Directions for this task:
The whole listing should come back exactly as written, except for the pictures.

.....

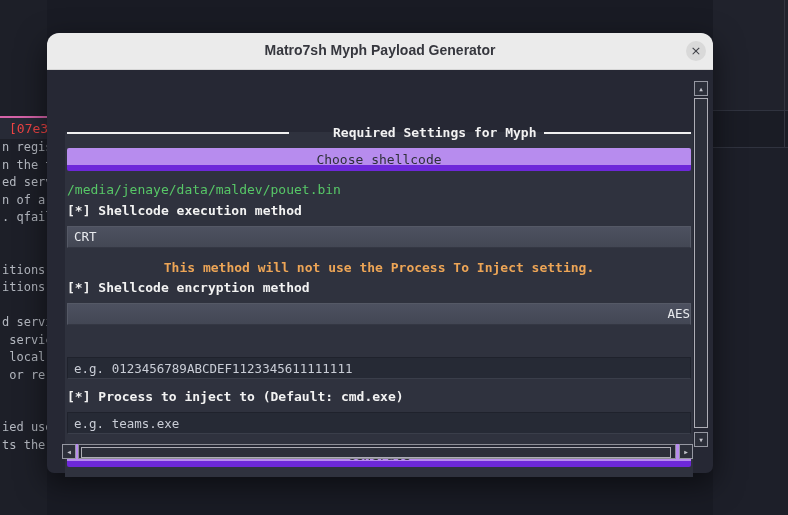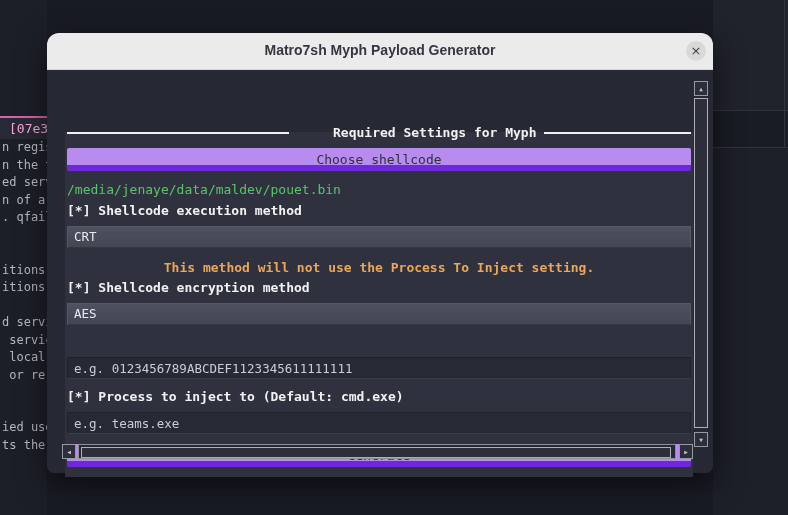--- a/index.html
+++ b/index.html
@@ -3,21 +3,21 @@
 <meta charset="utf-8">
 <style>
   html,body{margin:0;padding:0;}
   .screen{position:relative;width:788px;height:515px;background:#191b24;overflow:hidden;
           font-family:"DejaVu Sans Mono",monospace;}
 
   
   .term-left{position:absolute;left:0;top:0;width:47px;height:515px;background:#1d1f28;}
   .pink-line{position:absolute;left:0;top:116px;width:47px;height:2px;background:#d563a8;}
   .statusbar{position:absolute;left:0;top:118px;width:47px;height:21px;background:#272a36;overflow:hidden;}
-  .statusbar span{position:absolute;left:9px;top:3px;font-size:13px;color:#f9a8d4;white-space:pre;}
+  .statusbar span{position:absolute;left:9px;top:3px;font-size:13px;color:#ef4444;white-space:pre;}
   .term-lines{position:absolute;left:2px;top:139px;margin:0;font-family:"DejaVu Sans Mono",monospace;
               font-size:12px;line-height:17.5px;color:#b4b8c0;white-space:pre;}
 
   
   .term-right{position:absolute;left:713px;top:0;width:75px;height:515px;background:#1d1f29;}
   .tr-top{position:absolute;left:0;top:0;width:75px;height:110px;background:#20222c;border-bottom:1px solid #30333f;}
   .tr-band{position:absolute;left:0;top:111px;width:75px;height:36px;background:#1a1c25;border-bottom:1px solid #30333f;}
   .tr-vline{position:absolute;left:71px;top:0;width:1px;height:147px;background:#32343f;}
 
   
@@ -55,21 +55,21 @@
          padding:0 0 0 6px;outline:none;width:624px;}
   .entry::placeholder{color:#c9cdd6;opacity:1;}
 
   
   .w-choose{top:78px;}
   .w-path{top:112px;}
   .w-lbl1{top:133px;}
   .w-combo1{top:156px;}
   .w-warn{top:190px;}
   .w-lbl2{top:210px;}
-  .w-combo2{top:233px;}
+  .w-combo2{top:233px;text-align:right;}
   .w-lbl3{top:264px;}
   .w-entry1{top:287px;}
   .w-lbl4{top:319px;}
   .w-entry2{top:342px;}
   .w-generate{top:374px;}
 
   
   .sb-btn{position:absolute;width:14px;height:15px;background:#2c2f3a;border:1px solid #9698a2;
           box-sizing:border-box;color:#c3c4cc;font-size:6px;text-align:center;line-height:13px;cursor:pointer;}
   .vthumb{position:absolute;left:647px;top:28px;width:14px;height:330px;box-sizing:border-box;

.....

Task result:
--- a/index.html
+++ b/index.html
@@ -3,21 +3,21 @@
 <meta charset="utf-8">
 <style>
   html,body{margin:0;padding:0;}
   .screen{position:relative;width:788px;height:515px;background:#191b24;overflow:hidden;
           font-family:"DejaVu Sans Mono",monospace;}
 
   
   .term-left{position:absolute;left:0;top:0;width:47px;height:515px;background:#1d1f28;}
   .pink-line{position:absolute;left:0;top:116px;width:47px;height:2px;background:#d563a8;}
   .statusbar{position:absolute;left:0;top:118px;width:47px;height:21px;background:#272a36;overflow:hidden;}
-  .statusbar span{position:absolute;left:9px;top:3px;font-size:13px;color:#f9a8d4;white-space:pre;}
+  .statusbar span{position:absolute;left:9px;top:3px;font-size:13px;color:#ef4444;white-space:pre;}
   .term-lines{position:absolute;left:2px;top:139px;margin:0;font-family:"DejaVu Sans Mono",monospace;
               font-size:12px;line-height:17.5px;color:#b4b8c0;white-space:pre;}
 
   
   .term-right{position:absolute;left:713px;top:0;width:75px;height:515px;background:#1d1f29;}
   .tr-top{position:absolute;left:0;top:0;width:75px;height:110px;background:#20222c;border-bottom:1px solid #30333f;}
   .tr-band{position:absolute;left:0;top:111px;width:75px;height:36px;background:#1a1c25;border-bottom:1px solid #30333f;}
   .tr-vline{position:absolute;left:71px;top:0;width:1px;height:147px;background:#32343f;}
 
   
@@ -55,21 +55,21 @@
          padding:0 0 0 6px;outline:none;width:624px;}
   .entry::placeholder{color:#c9cdd6;opacity:1;}
 
   
   .w-choose{top:78px;}
   .w-path{top:112px;}
   .w-lbl1{top:133px;}
   .w-combo1{top:156px;}
   .w-warn{top:190px;}
   .w-lbl2{top:210px;}
-  .w-combo2{top:233px;}
+  .w-combo2{top:233px;text-align:right;}
   .w-lbl3{top:264px;}
   .w-entry1{top:287px;}
   .w-lbl4{top:319px;}
   .w-entry2{top:342px;}
   .w-generate{top:374px;}
 
   
   .sb-btn{position:absolute;width:14px;height:15px;background:#2c2f3a;border:1px solid #9698a2;
           box-sizing:border-box;color:#c3c4cc;font-size:6px;text-align:center;line-height:13px;cursor:pointer;}
   .vthumb{position:absolute;left:647px;top:28px;width:14px;height:330px;box-sizing:border-box;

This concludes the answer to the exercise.